EXTRACTED INFORMATION:
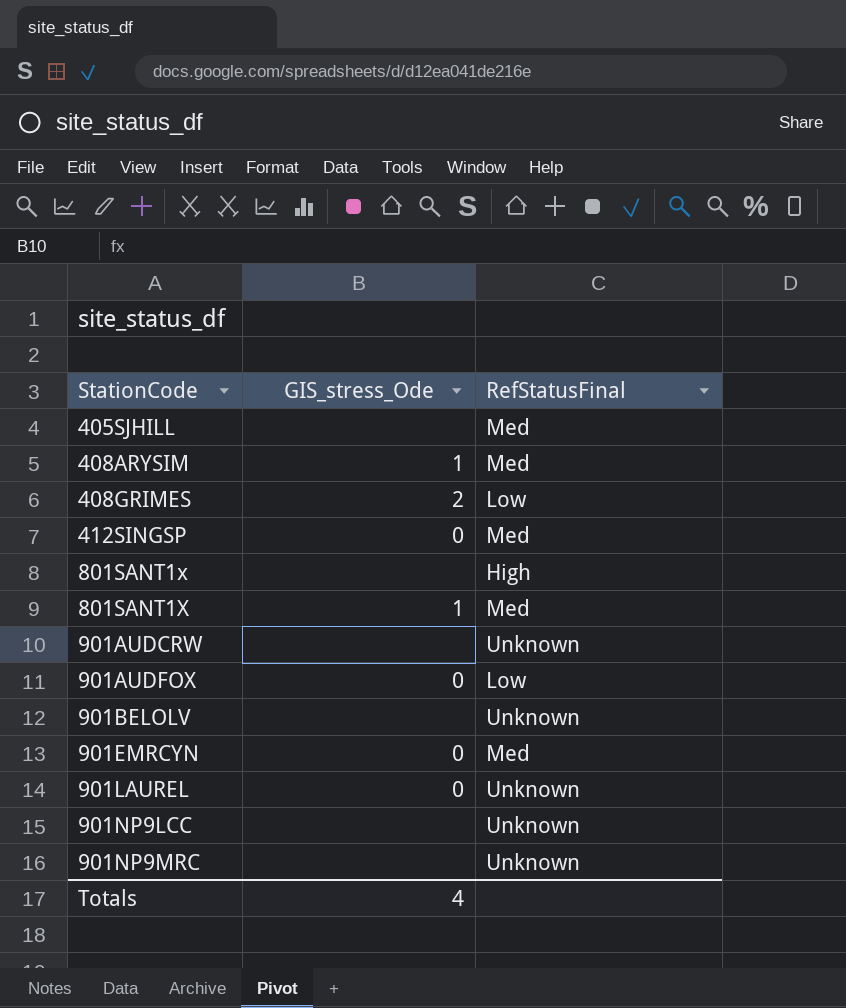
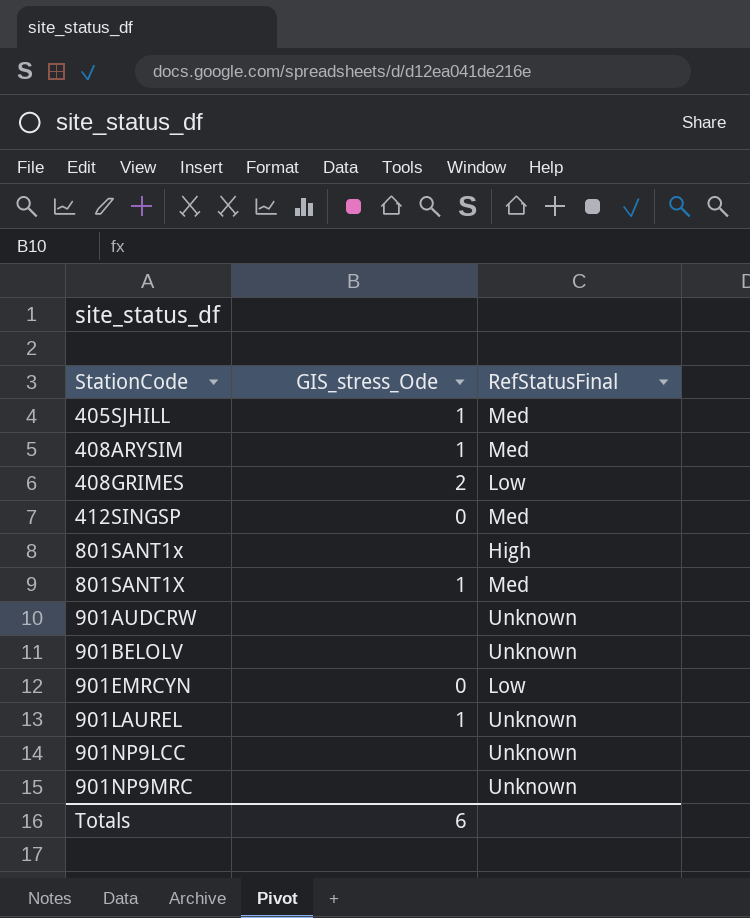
row 901AUDFOX: 0 | Low -> none
405SJHILL | GIS_stress_Ode: none -> 1
901EMRCYN | RefStatusFinal: Med -> Low
901LAUREL | GIS_stress_Ode: 0 -> 1
Totals | GIS_stress_Ode: 4 -> 6

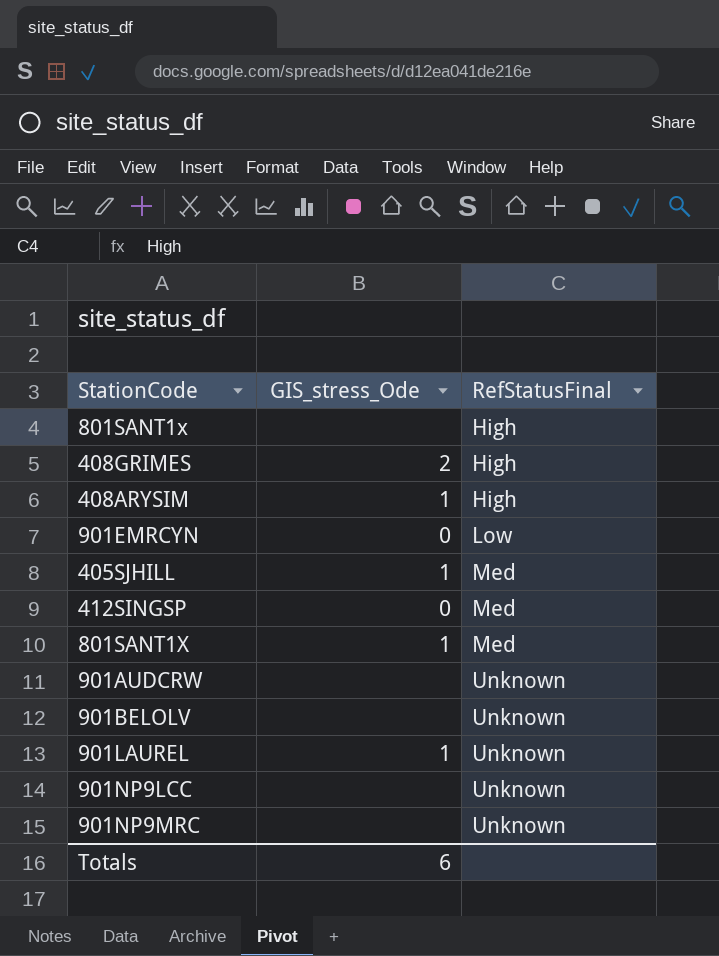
row order: StationCode ascending -> RefStatusFinal ascending
408GRIMES | RefStatusFinal: Low -> High
408ARYSIM | RefStatusFinal: Med -> High

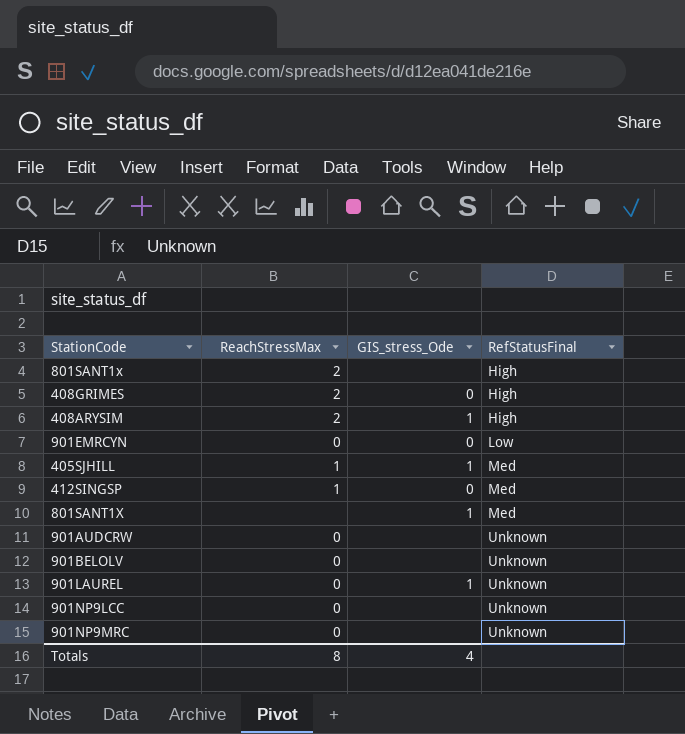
column ReachStressMax | position: none -> 2
408GRIMES | GIS_stress_Ode: 2 -> 0
Totals | GIS_stress_Ode: 6 -> 4

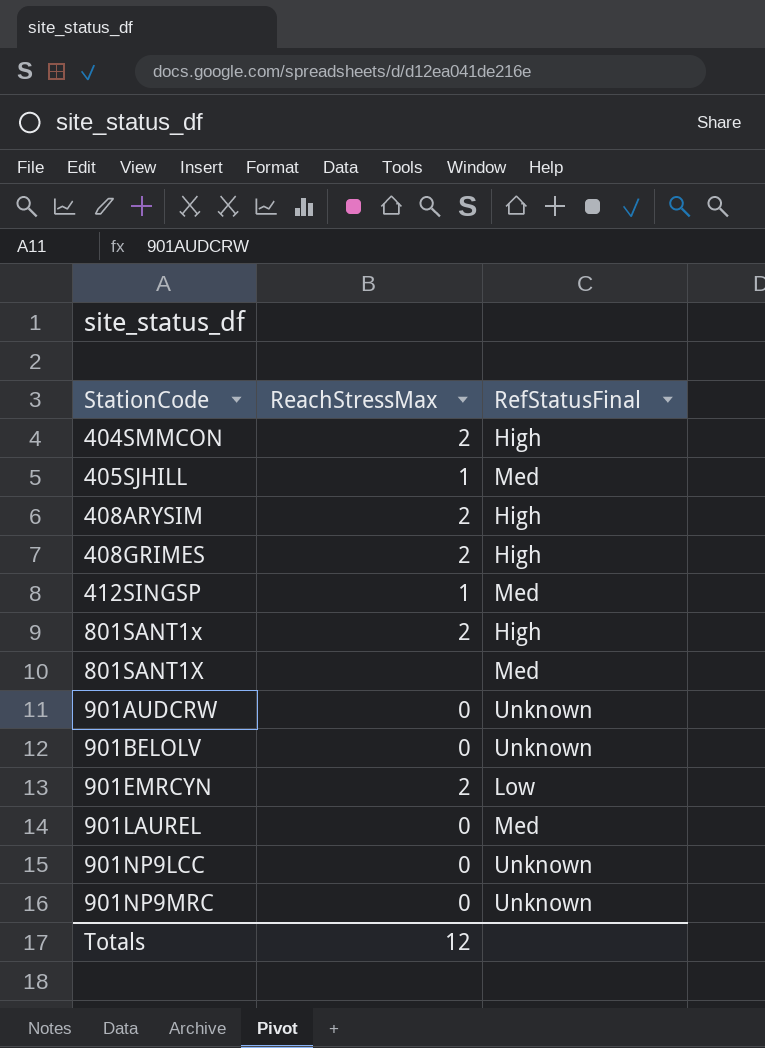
row order: RefStatusFinal ascending -> StationCode ascending
column GIS_stress_Ode | position: 3 -> none
row 404SMMCON: none -> 2 | High
901EMRCYN | ReachStressMax: 0 -> 2
901LAUREL | RefStatusFinal: Unknown -> Med
Totals | ReachStressMax: 8 -> 12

PROBLEM DESCRIPTION: Give back every line of the material above word for word, leaving out the pictures.

PROBLEM SOLUTION:
row 901AUDFOX: 0 | Low -> none
405SJHILL | GIS_stress_Ode: none -> 1
901EMRCYN | RefStatusFinal: Med -> Low
901LAUREL | GIS_stress_Ode: 0 -> 1
Totals | GIS_stress_Ode: 4 -> 6

row order: StationCode ascending -> RefStatusFinal ascending
408GRIMES | RefStatusFinal: Low -> High
408ARYSIM | RefStatusFinal: Med -> High

column ReachStressMax | position: none -> 2
408GRIMES | GIS_stress_Ode: 2 -> 0
Totals | GIS_stress_Ode: 6 -> 4

row order: RefStatusFinal ascending -> StationCode ascending
column GIS_stress_Ode | position: 3 -> none
row 404SMMCON: none -> 2 | High
901EMRCYN | ReachStressMax: 0 -> 2
901LAUREL | RefStatusFinal: Unknown -> Med
Totals | ReachStressMax: 8 -> 12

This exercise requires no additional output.